Fathers or father figures often are seen as providers and rarely as nurturers. It is often considered the mother’s ‘job’ to nurture and care, while the father is sadly placed outside of that invisible circle. But the truth is fathers also provide nurturing and care but in different ways. In fact, the paternal way of showing care can be transferred into many a lesson about leadership, calculated risk-taking and implementation of ideas.
Keeping Calm, to Keep the Spirits Up:
Often times, it is said that men struggle with expressing their emotions. There might be some truth to this: it is important to display your vulnerable side and being in touch with your feelings is the first step in managing them. However, it is also important to at times keep up the self-control and display calm. Not to suppress your feelings but to keep a strong team morale. When crisis hits, fathers provide a sense of protection, not just through their actions but also by their way of being.
Think about the times when one team-member panicked and the entire team, as if through a domino effect, started panicking. Think about the times, on the other hand, when through a calm and composed problem-solving, solution-oriented approach, the entire team found a way to power through the problem.
Love, through Simple Actions:
It seems a common experience of many: mothers are great at showering us with affectionate words and actions both- the warmth is there to feel immediately, no questions asked. How do fathers show affection? Well, it is more through small acts of love. Mention you like oranges to your father once, and you may have a bowl of oranges lying on the table the next day. For fathers, showing care is through the quiet resourcefulness of having the phone-numbers of important people, right from a mechanic, to a computer engineer in their phone book, ready for everyone’s use at an instant.

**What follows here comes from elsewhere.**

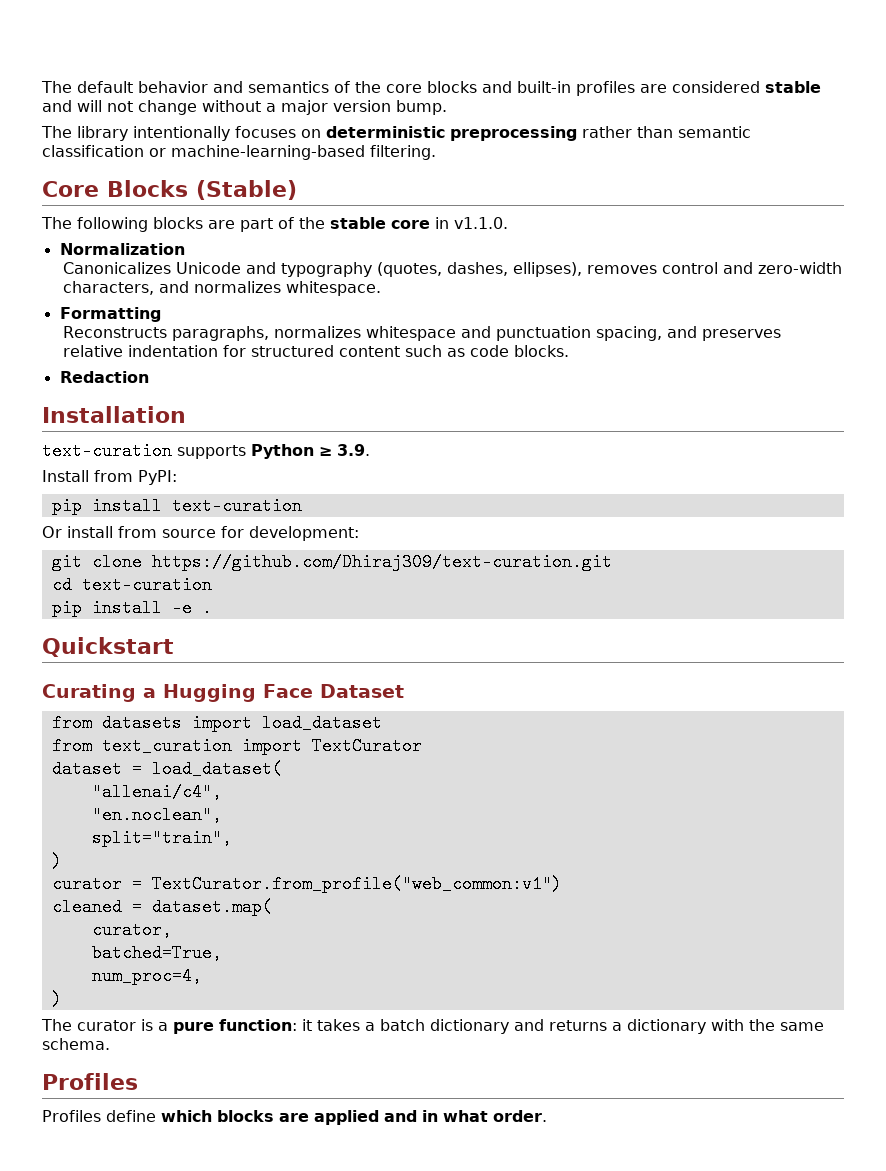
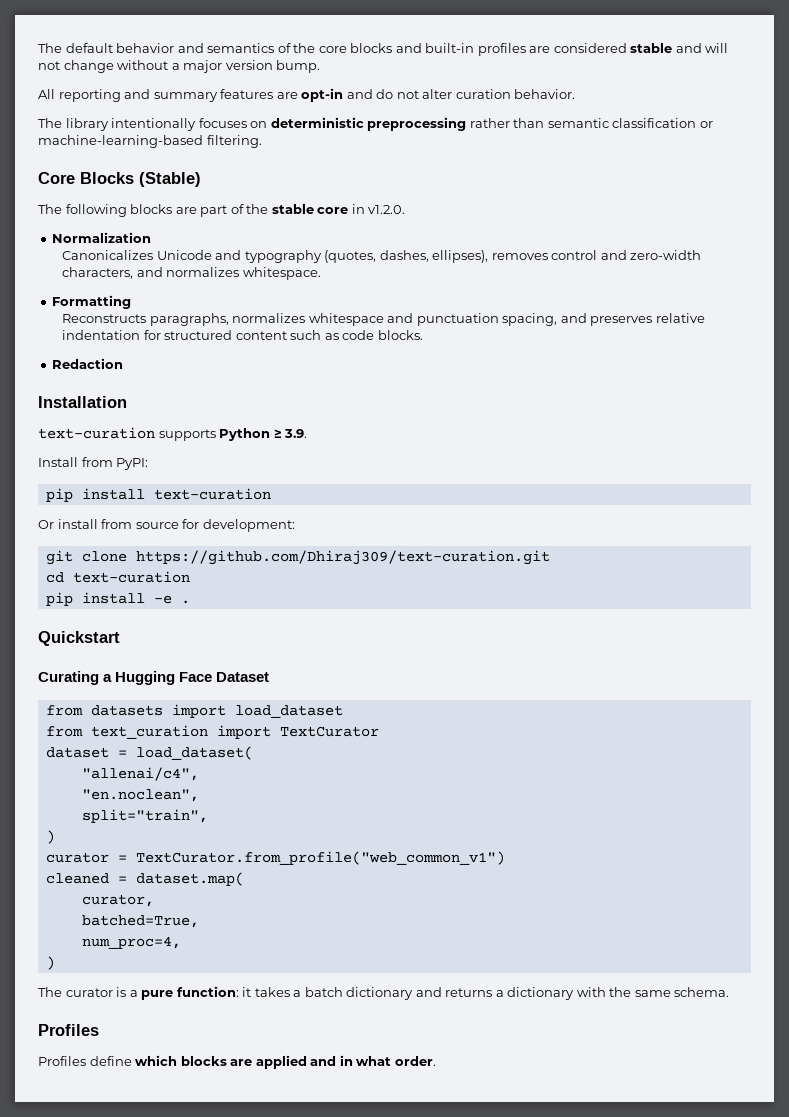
+ All reporting and summary features are opt-in and do not alter curation behavior.
- The following blocks are part of the stable core in v1.1.0.
+ The following blocks are part of the stable core in v1.2.0.
- curator = TextCurator.from_profile("web_common:v1")
+ curator = TextCurator.from_profile("web_common_v1")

In our management with clients and colleagues, it is worth noting that it is only through small cumulative actions and quiet resourcefulness at the end of the day that determine how successful an agenda, idea or plan has been. Elaborate plans, post-it notes, vision boards, agendas might be set, but it is the persistent implementation, working on it with our heads down that will determine whether it gets actually done or not. It is the quiet resourcefulness of knowing who to contact when, when all the elaborate networking will actually provide fruition.
Fun and risk, at the right time:
Look at a father during holidays, when he isn’t away at his office, and you will see him giving his kids the times of their lives. Whether it’s through big and small travels, or through playing cricket with them, fun with fathers has its own separate joy. In fact, mothers also feel safer through his presence, and when ordinarily she may have restricted the child from doing something, she lets them have fun, since she knows the father will manage everything.
In our dealing with matters of work, it is crucial to add that ‘fun’ element of calculated risk. The one little step we take that may or may not be a part of the original plan but something we felt we should do. That one client we feel we should take a chance on asking once again even when ‘logic’ says something else. That one call we feel scared to make but do it anyway. That one plan we have been waiting to go forward with when the ‘right’ time comes.
Mothers and fathers complement each other. It is almost impossible to talk about one without mentioning the other. One nurtures by providing warmth that radiates in all directions, impossible to miss, and the other provides a quiet ground to grow on, stable foundations, with deep roots. Mother and father, like the sun and the earth.